NTM infection increases due to inappropriate disinfection or sterilization of reusable medical equipment [25].

The multifactorial nature of infection cannot be overlooked. Though all surgical interventions followed similar infection control protocols during surgery and were exposed to the same environmental situation, the sporadicity of cases manifesting in only a few cases remains unclear. Our study addressed confounding issues by rigid inclusion of cases not to include immunosuppressed. The response of the individual human host, variation of NTM pathogenicity, and virulence are certain factors to be borne in mind.

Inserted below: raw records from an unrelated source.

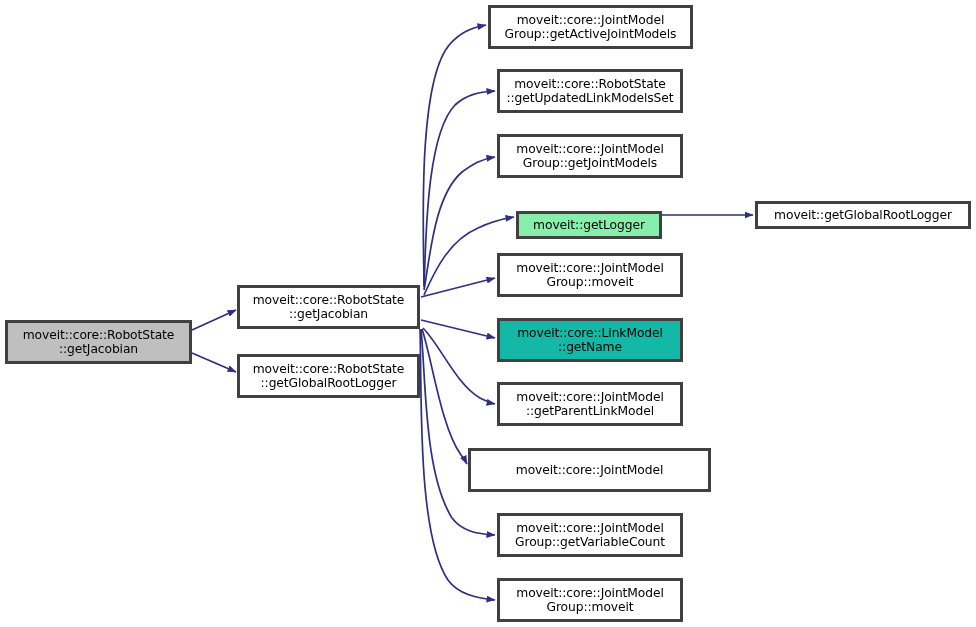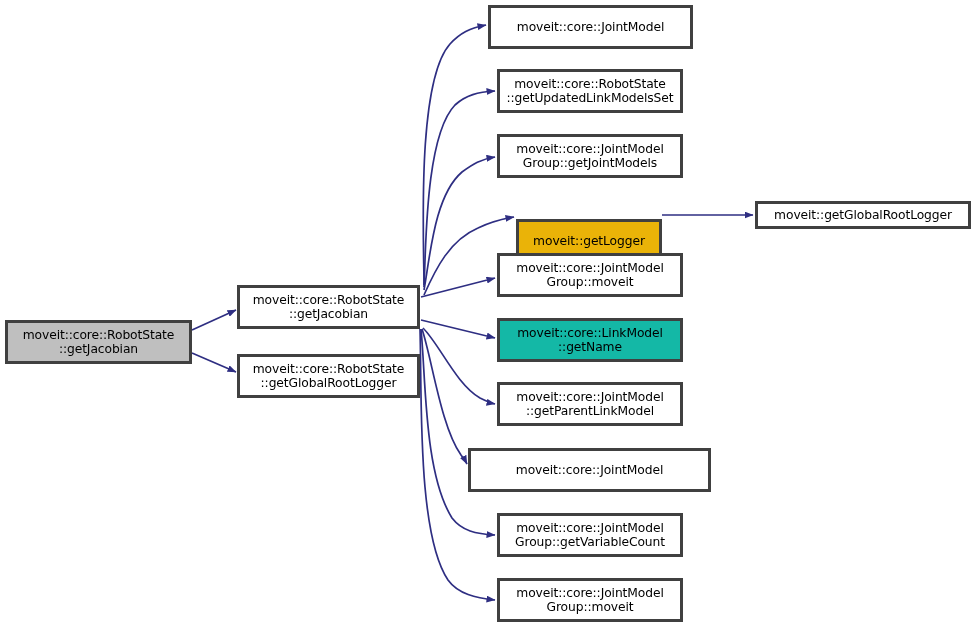--- a/index.html
+++ b/index.html
@@ -69,6 +69,7 @@
   <div class="node" style="left: 488px; top: 5px; width: 205px; height: 44px; background: rgb(255, 255, 255); border-color: rgb(64, 64, 64); color: rgb(0, 0, 0);">
     <div>
         <span class="lbl">moveit::core::JointModel</span>
+        <span class="lbl">Group::getActiveJointModels</span>
       </div>
   </div>
 

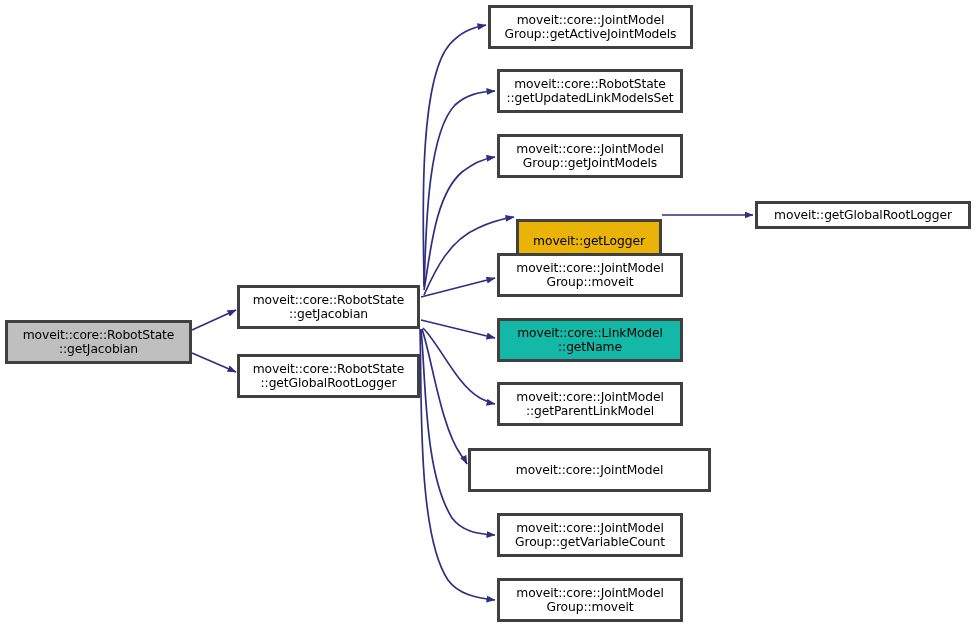--- a/index.html
+++ b/index.html
@@ -87,7 +87,7 @@
       </div>
   </div>
 
-  <div class="node" style="left: 516px; top: 219px; width: 146px; height: 44px; background: #eab308; border-color: rgb(64, 64, 64); color: rgb(0, 0, 0);">
+  <div class="node" style="left: 516px; top: 211px; width: 146px; height: 28px; background: #86efac; border-color: rgb(64, 64, 64); color: rgb(0, 0, 0);">
     <div>
         <span class="lbl">moveit::getLogger</span>
       </div>

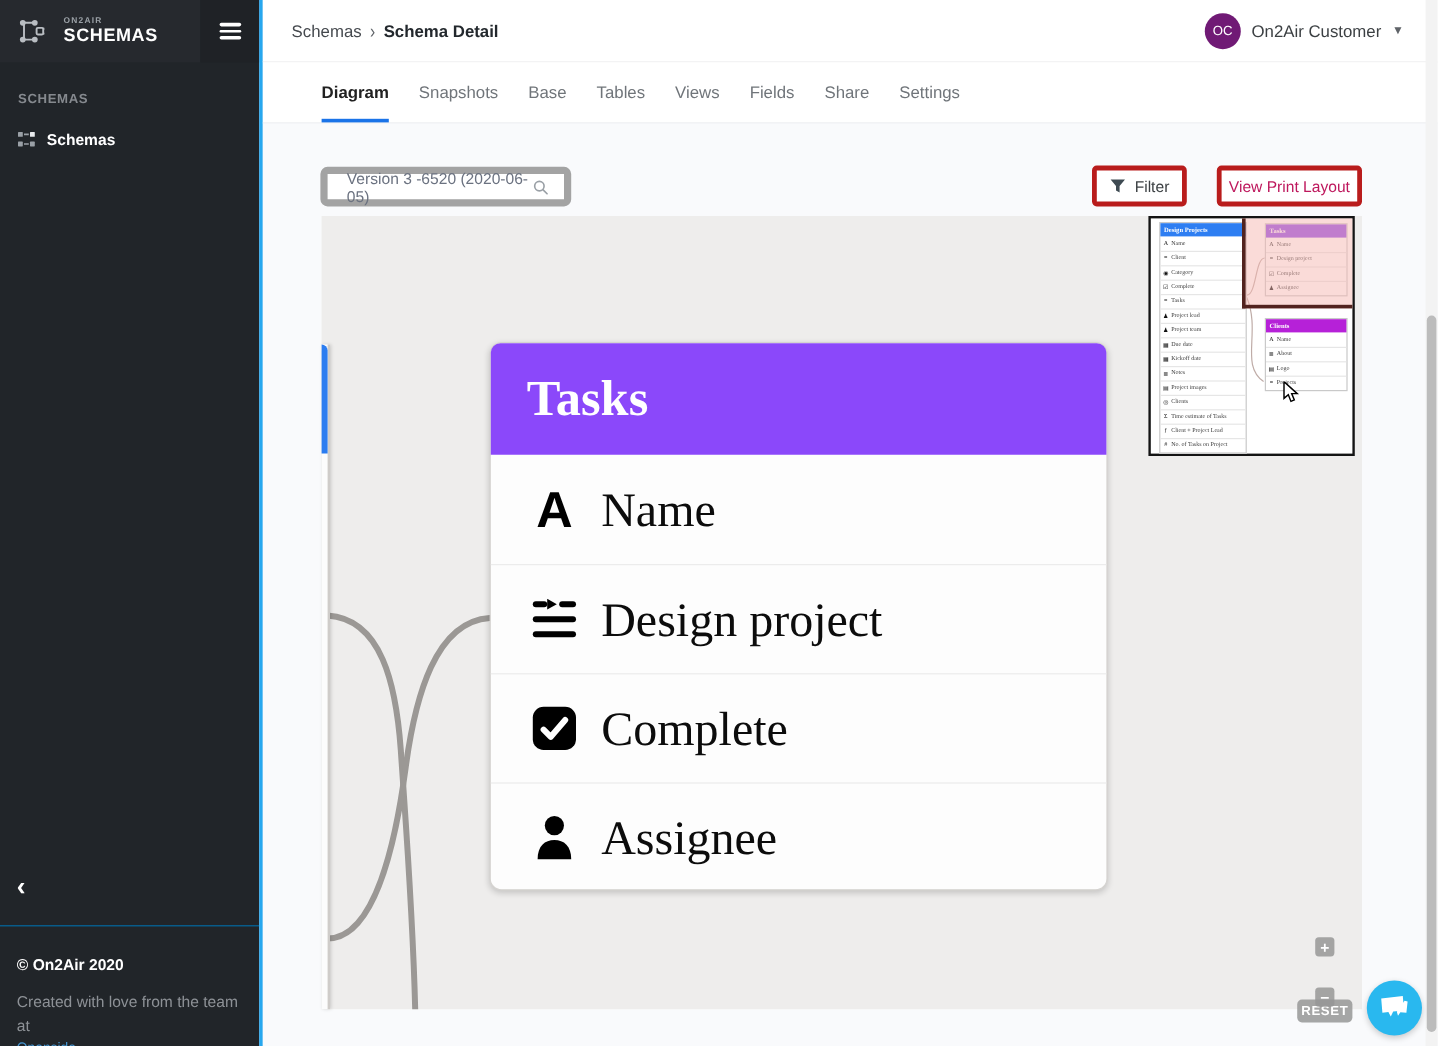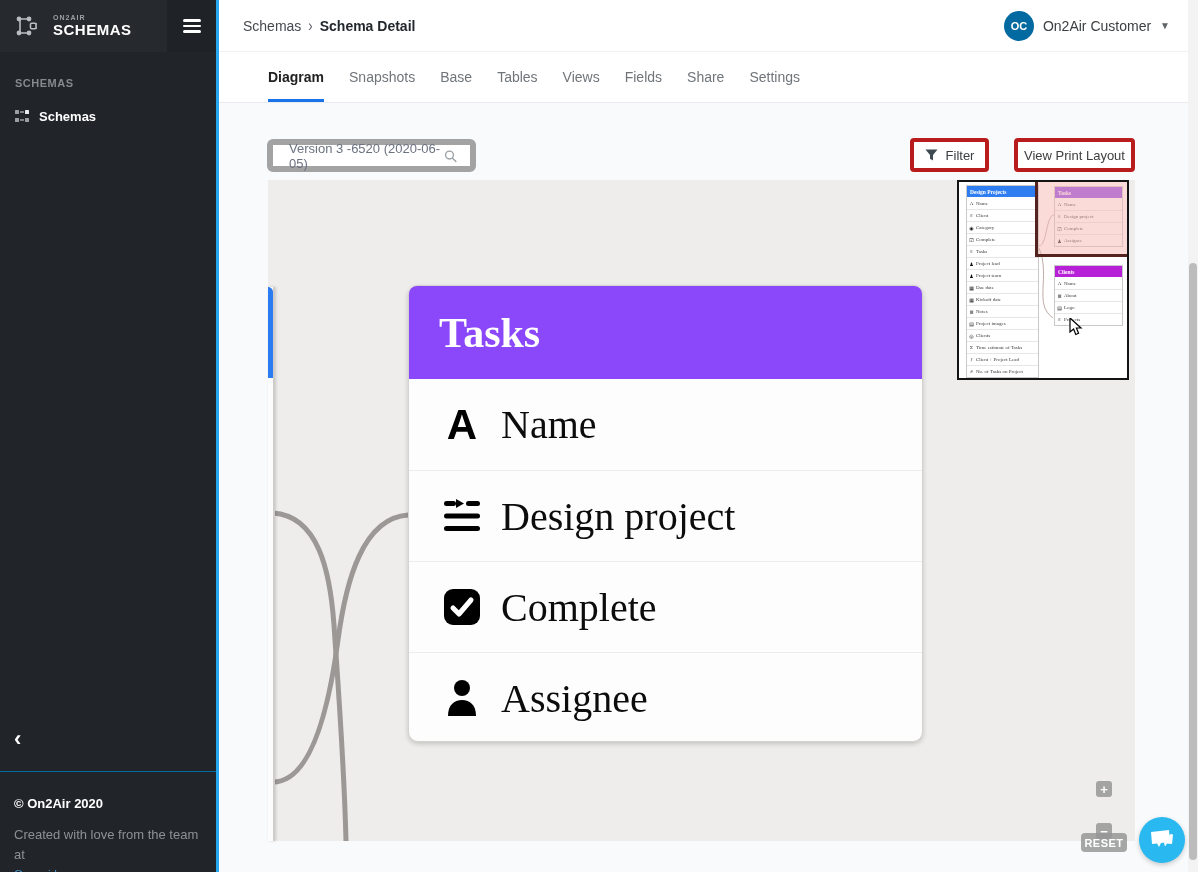--- a/index.html
+++ b/index.html
@@ -36,7 +36,7 @@
   .crumb-sep { color:#5f6368; font-size:13px; transform:scaleY(1.3); display:inline-block; }
   .crumb-current { color:#23282d; font-weight:bold; }
   .userbox { display:flex; align-items:center; gap:9px; cursor:pointer; }
-  .avatar { width:30px; height:30px; border-radius:50%; background:#0369a1; color:#fff; font-size:11px; font-weight:bold; display:flex; align-items:center; justify-content:center; }
+  .avatar { width:30px; height:30px; border-radius:50%; background:#701a75; color:#fff; font-size:11px; font-weight:normal; display:flex; align-items:center; justify-content:center; }
   .username { font-size:14px; color:#3c4043; }
   .caret { font-size:10px; color:#5f6368; }
 

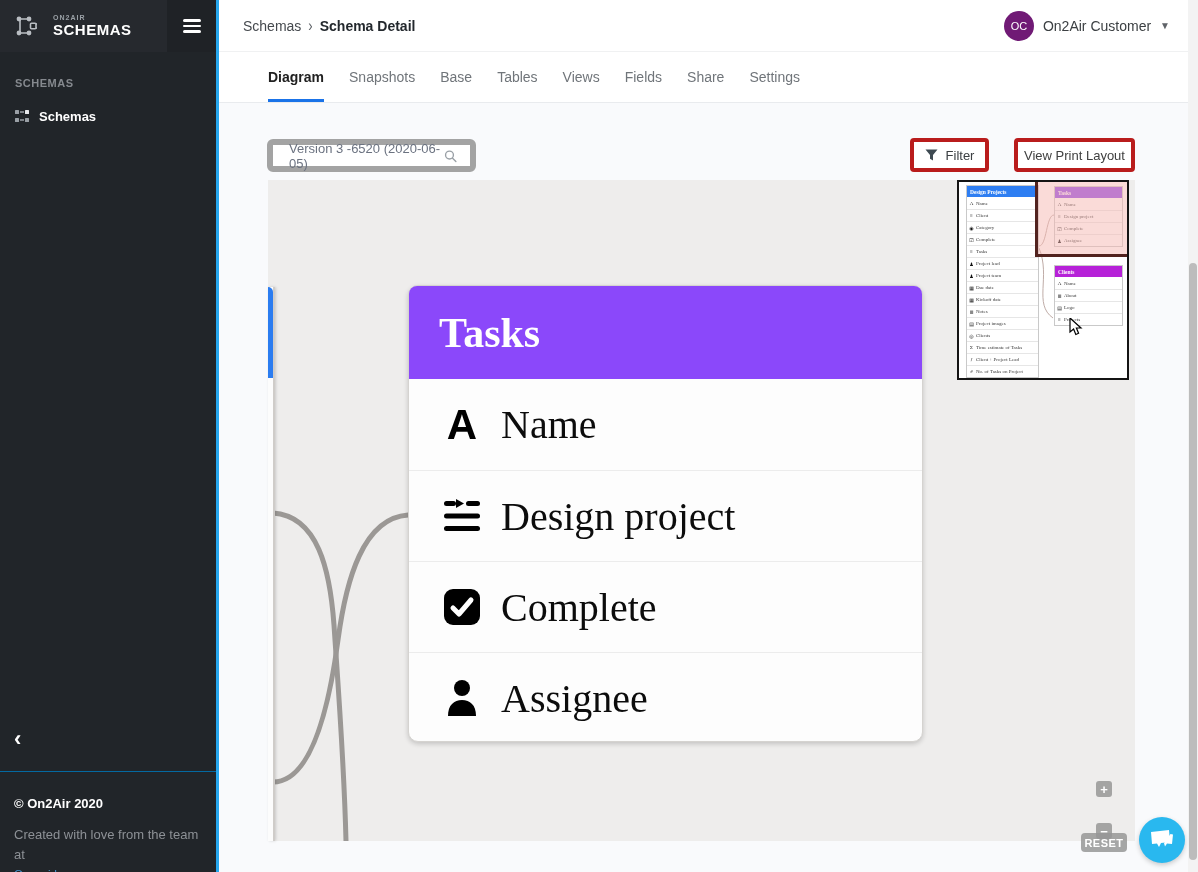--- a/index.html
+++ b/index.html
@@ -52,7 +52,7 @@
   .version-select .vs-text { font-size:13px; color:#6b7280; }
   .btn { position:absolute; top:35px; height:34px; background:#fff; border:4px solid #b91c1c; border-radius:4px; display:flex; align-items:center; justify-content:center; gap:8px; font-size:13px; cursor:pointer; }
   .btn-filter { left:691px; width:79px; color:#3c4043; }
-  .btn-print { left:795px; width:121px; color:#404040; }
+  .btn-print { left:795px; width:121px; color:#be185d; }
 
   
   .canvas { position:absolute; left:49px; top:77px; width:867px; height:661px; background:#eeedec; }

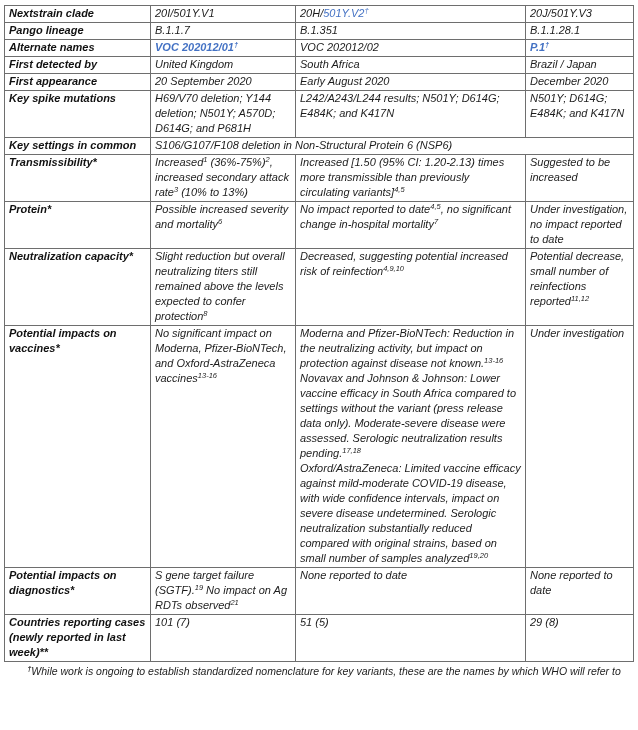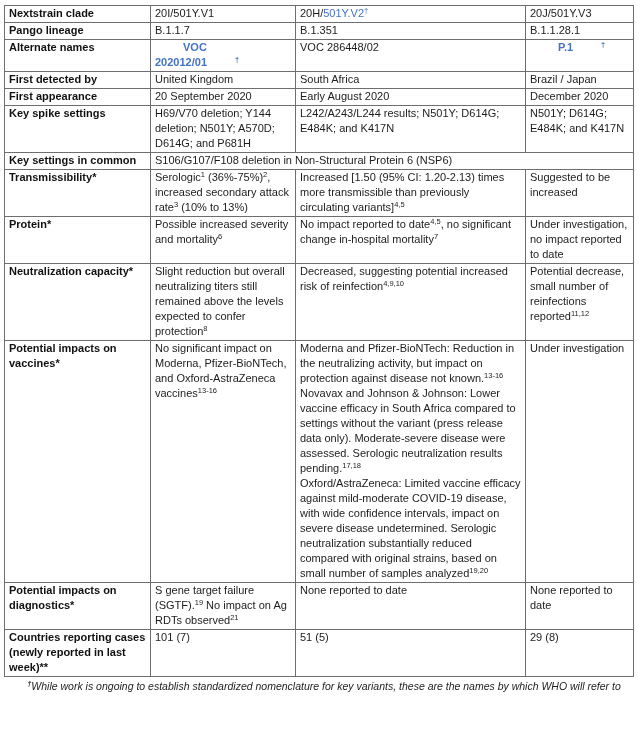--- a/index.html
+++ b/index.html
@@ -15,6 +15,7 @@
     border-collapse: collapse;
     table-layout: fixed;
     width: 629px;
+    font-style: italic;
   }
   td {
     border: 1px solid #6e6e6e;

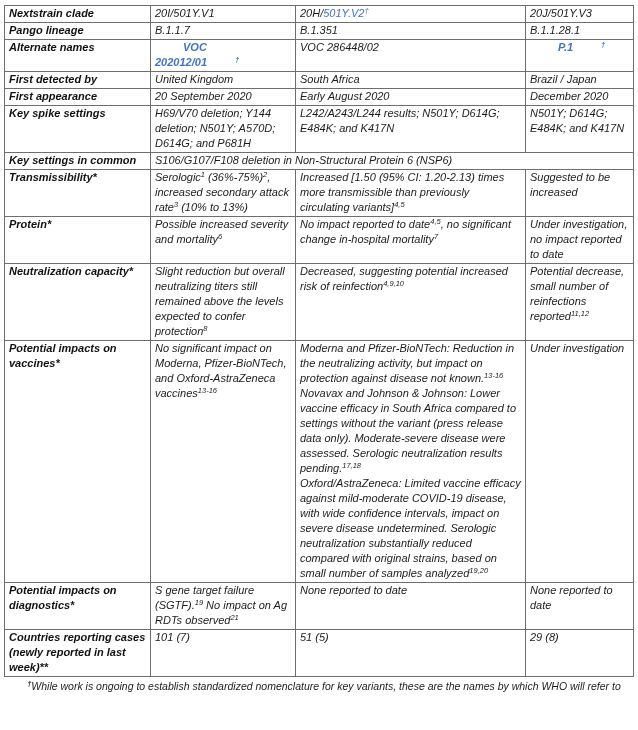--- a/index.html
+++ b/index.html
@@ -34,7 +34,7 @@
     top: -4px;
   }
   .blue { color: #4472C4; }
-  .b { font-weight: bold; margin-left: 28px; }
+  .b { font-weight: bold; }
   .footnote {
     font-size: 10.5px;
     font-style: italic;

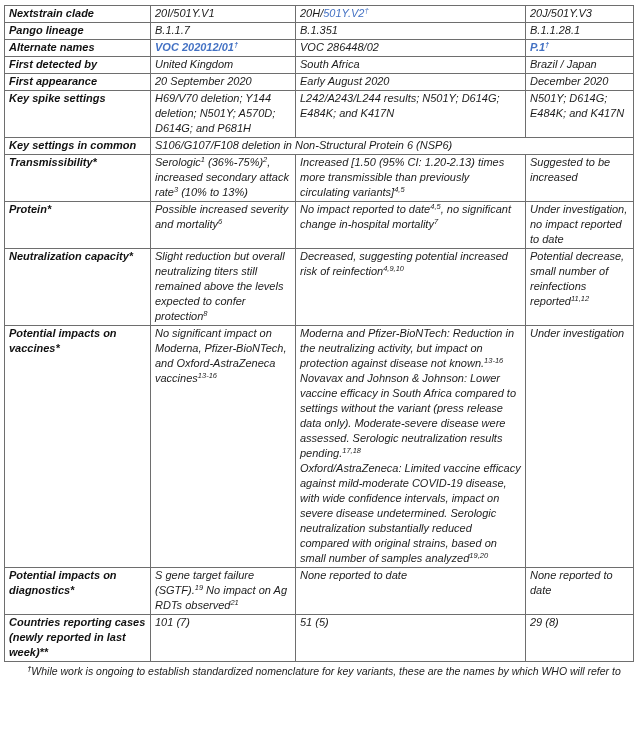--- a/index.html
+++ b/index.html
@@ -72,7 +72,7 @@
       <tr>
         <td class="lbl">Alternate names</td>
         <td><span class="blue b">VOC 202012/01</span><sup class="blue b">†</sup></td>
-        <td><span>VOC 286448/02</span></td>
+        <td><span>VOC 202012/02</span></td>
         <td><span class="blue b">P.1</span><sup class="blue b">†</sup></td>
       </tr>
       <tr>

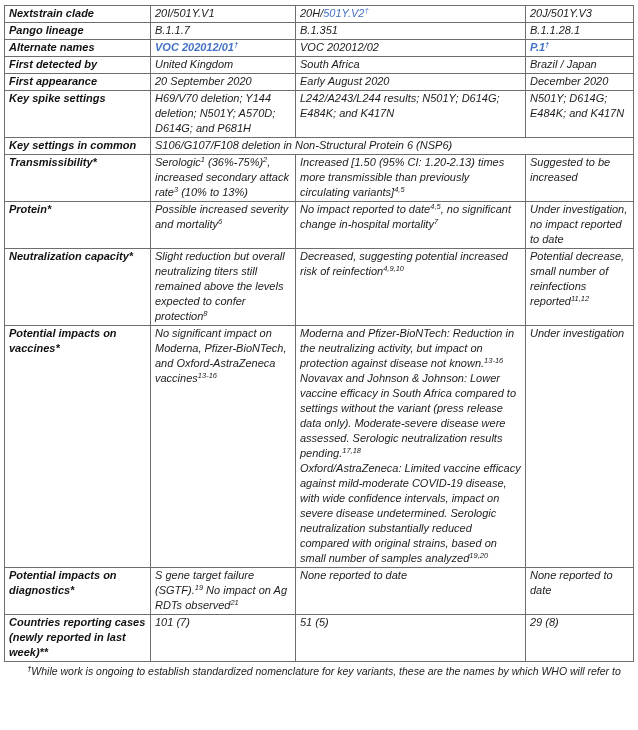--- a/index.html
+++ b/index.html
@@ -88,7 +88,7 @@
         <td><span>December 2020</span></td>
       </tr>
       <tr>
-        <td class="lbl">Key spike settings</td>
+        <td class="lbl">Key spike mutations</td>
         <td><span>H69/V70 deletion; Y144 deletion; N501Y; A570D; D614G; and P681H</span></td>
         <td><span>L242/A243/L244 results; N501Y; D614G; E484K; and K417N</span></td>
         <td><span>N501Y; D614G; E484K; and K417N</span></td>

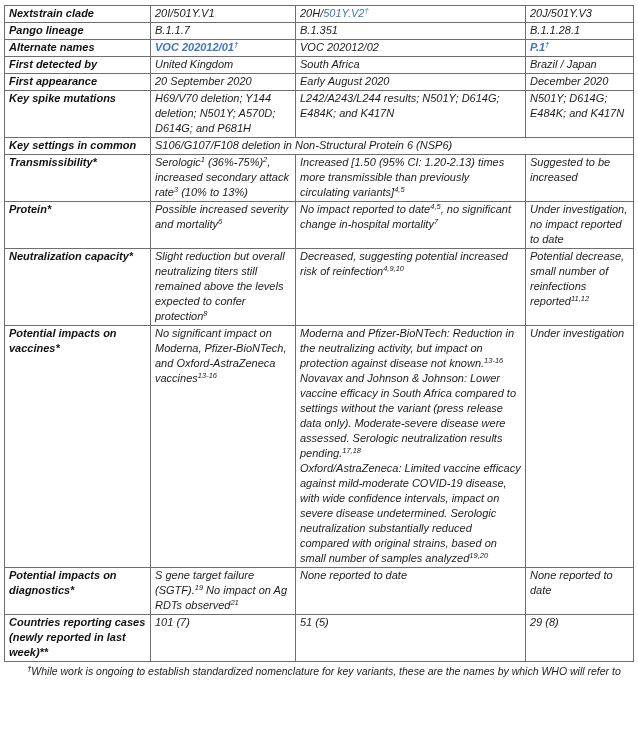--- a/index.html
+++ b/index.html
@@ -99,7 +99,7 @@
       </tr>
       <tr>
         <td class="lbl">Transmissibility*</td>
-        <td><span>Serologic</span><sup>1</sup><span> (36%-75%)</span><sup>2</sup><span>, increased secondary attack rate</span><sup>3</sup><span> (10% to 13%)</span></td>
+        <td><span>Increased</span><sup>1</sup><span> (36%-75%)</span><sup>2</sup><span>, increased secondary attack rate</span><sup>3</sup><span> (10% to 13%)</span></td>
         <td><span>Increased [1.50 (95% CI: 1.20-2.13) times more transmissible than previously circulating variants]</span><sup>4,5</sup></td>
         <td><span>Suggested to be increased</span></td>
       </tr>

In the context of the study, the limitations included the exclusion of comorbid condition patients, and the sample size was minimal, which can be dealt with just as a pilot trial. There is a significant limitation concerning the species tested that could be tested for more species.

Conclusions

NTM infection is vastly implicated in surgical wound infections. Difficulty in diagnosing and prolonged morbidity caused by these microorganisms further add to the burden of the existing health care setup. The need of the hour is to increase awareness regarding the rising occurrence of NTM post-surgically, as it plays a significant role in the therapeutic regimen. Culture sensitivity and species identification are mandatory to provide optimal antimicrobial intervention. Surgical care for patients with recurring skin and soft-tissue infections necessitates understanding the risk.